▶ _What you are asked to do_
Every line of the material must be given again verbatim. Skip the images.

▶ _Listed records_
--- START ---
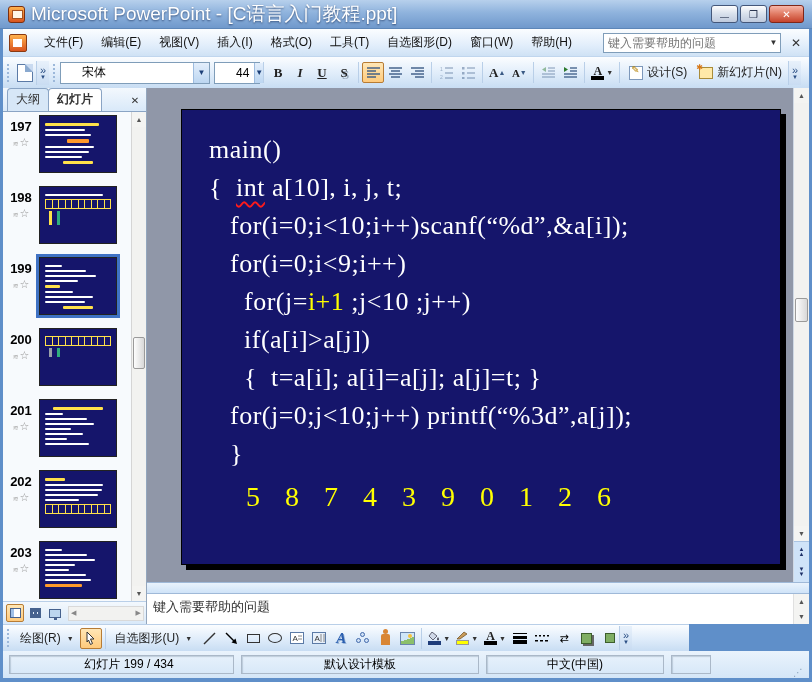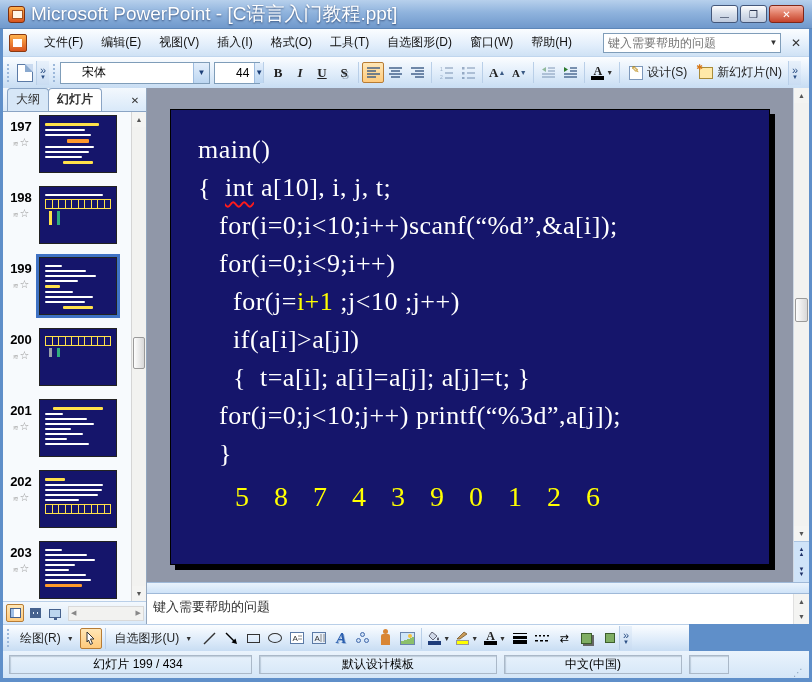--- a/index.html
+++ b/index.html
@@ -139,21 +139,21 @@
   .vico-show::after { content:""; position:absolute; left:4px; bottom:-3px; width:3px; height:3px; background:#46628e; }
   .hscroll { flex:1; height:15px; margin:0 2px; background:#f2f2f0; border:1px solid #d9d9d9;
     display:flex; align-items:center; justify-content:space-between; color:#888; font-size:7px; padding:0 2px; }
   .hscroll .l::after { content:"◀"; }
   .hscroll .r::after { content:"▶"; }
 
   
   .main { flex:1; display:flex; flex-direction:column; }
   .workrow { height:497px; display:flex; }
   .workspace { flex:1; background:#9097a8; position:relative; }
-  .slide { position:absolute; left:23px; top:21px; width:600px; height:456px; background:#15156b;
+  .slide { position:absolute; left:34px; top:21px; width:600px; height:456px; background:#15156b;
     border:1px solid #000; box-shadow:5px 5px 0 #000; }
   .code { padding:21px 0 0 27px; font-family:"Liberation Serif","DejaVu Serif",serif;
     font-size:26px; line-height:38px; color:#fff; white-space:pre; letter-spacing:.5px; }
   .code .hl { color:#ffff00; }
   .code .misspell { text-decoration:underline wavy #ff1a1a; text-decoration-thickness:1.5px; text-underline-offset:5px; }
   .output { margin:8px 0 0 64px; font-family:"Liberation Serif","DejaVu Serif",serif;
     font-size:28px; color:#ffff00; letter-spacing:3px; word-spacing:12px; white-space:pre; }
 
   .vscroll { width:16px; background:#f2f2f0; border-left:1px solid #cfd8e4; display:flex; flex-direction:column; }
   .navbtns { background:#cfe3f8; border-top:1px solid #aac4e2; }
@@ -676,20 +676,20 @@
     <span class="tbtn">
         <span class="shadow-ico"></span>
       </span>
     <span class="tbtn">
         <span class="cube-ico"></span>
       </span>
     <span class="chev"></span>
   </div>
 
   <div class="statusbar">
-    <span class="scell" style="width:243px;padding-left:15px;">幻灯片 199 / 434</span>
+    <span class="scell" style="width:225px;padding-left:15px;">幻灯片 199 / 434</span>
     <span class="scell" style="width:238px;">默认设计模板</span>
     <span class="scell" style="width:178px;">中文(中国)</span>
     <span class="scell" style="width:40px;"></span>
     <span class="grip-corner"></span>
   </div>
 
 </div>
 
 </body></html>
--- END ---
▶ _Answer section_
--- a/index.html
+++ b/index.html
@@ -139,21 +139,21 @@
   .vico-show::after { content:""; position:absolute; left:4px; bottom:-3px; width:3px; height:3px; background:#46628e; }
   .hscroll { flex:1; height:15px; margin:0 2px; background:#f2f2f0; border:1px solid #d9d9d9;
     display:flex; align-items:center; justify-content:space-between; color:#888; font-size:7px; padding:0 2px; }
   .hscroll .l::after { content:"◀"; }
   .hscroll .r::after { content:"▶"; }
 
   
   .main { flex:1; display:flex; flex-direction:column; }
   .workrow { height:497px; display:flex; }
   .workspace { flex:1; background:#9097a8; position:relative; }
-  .slide { position:absolute; left:23px; top:21px; width:600px; height:456px; background:#15156b;
+  .slide { position:absolute; left:34px; top:21px; width:600px; height:456px; background:#15156b;
     border:1px solid #000; box-shadow:5px 5px 0 #000; }
   .code { padding:21px 0 0 27px; font-family:"Liberation Serif","DejaVu Serif",serif;
     font-size:26px; line-height:38px; color:#fff; white-space:pre; letter-spacing:.5px; }
   .code .hl { color:#ffff00; }
   .code .misspell { text-decoration:underline wavy #ff1a1a; text-decoration-thickness:1.5px; text-underline-offset:5px; }
   .output { margin:8px 0 0 64px; font-family:"Liberation Serif","DejaVu Serif",serif;
     font-size:28px; color:#ffff00; letter-spacing:3px; word-spacing:12px; white-space:pre; }
 
   .vscroll { width:16px; background:#f2f2f0; border-left:1px solid #cfd8e4; display:flex; flex-direction:column; }
   .navbtns { background:#cfe3f8; border-top:1px solid #aac4e2; }
@@ -676,20 +676,20 @@
     <span class="tbtn">
         <span class="shadow-ico"></span>
       </span>
     <span class="tbtn">
         <span class="cube-ico"></span>
       </span>
     <span class="chev"></span>
   </div>
 
   <div class="statusbar">
-    <span class="scell" style="width:243px;padding-left:15px;">幻灯片 199 / 434</span>
+    <span class="scell" style="width:225px;padding-left:15px;">幻灯片 199 / 434</span>
     <span class="scell" style="width:238px;">默认设计模板</span>
     <span class="scell" style="width:178px;">中文(中国)</span>
     <span class="scell" style="width:40px;"></span>
     <span class="grip-corner"></span>
   </div>
 
 </div>
 
 </body></html>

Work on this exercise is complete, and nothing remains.